With a click and a whirr, one of the five 'distanced' lenses rotated into place, snapping the ear of the newspaper boy plying his trade down on the corner of the street so close, she could see coal dust glinting in the folds.

"Too close. And once again, Amelia, poppycock." Another lever was depressed and the viewing tube of the binoculars went dark as a new lens exchanged places with the previous one. Now a filthy cheek, filthy cap, filthy hair and the top of a filthy jacket joined the filthy ear as the entire side of the newspaper boy's head and shoulders appeared in crystalline sharpness.

With a grunt of approval, Amelia removed her attention from the guttersnipe and sent it up towards the row of three story, white stone-clad houses opposite. A steam driven Glockenspiel decorated the facade of one, and a whirling glass kaleidoscope another.
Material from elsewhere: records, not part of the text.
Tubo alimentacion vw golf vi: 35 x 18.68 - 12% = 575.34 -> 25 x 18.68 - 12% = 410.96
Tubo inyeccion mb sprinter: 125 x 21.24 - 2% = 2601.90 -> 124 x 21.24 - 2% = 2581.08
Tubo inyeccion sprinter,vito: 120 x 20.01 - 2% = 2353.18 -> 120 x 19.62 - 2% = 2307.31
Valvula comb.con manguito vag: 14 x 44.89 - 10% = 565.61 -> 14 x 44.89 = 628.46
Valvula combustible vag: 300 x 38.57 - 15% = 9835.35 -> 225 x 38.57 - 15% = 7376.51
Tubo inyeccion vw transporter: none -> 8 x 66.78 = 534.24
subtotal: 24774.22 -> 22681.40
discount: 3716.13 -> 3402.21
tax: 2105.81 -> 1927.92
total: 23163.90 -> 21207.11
The window she fixed on was on the second floor, a jaunty arrangement of blue-veined tulips in a large vase sat on the window sill.

The vase zoomed within arm's reach.

"Forgot to replace the water again, Gertrude. Tsk tsk." Amelia mumbled, as she slid the copper adjuster on the top of the casing to "background". The vase blurred as the room behind it  lightened and carved itself out with more clarity. 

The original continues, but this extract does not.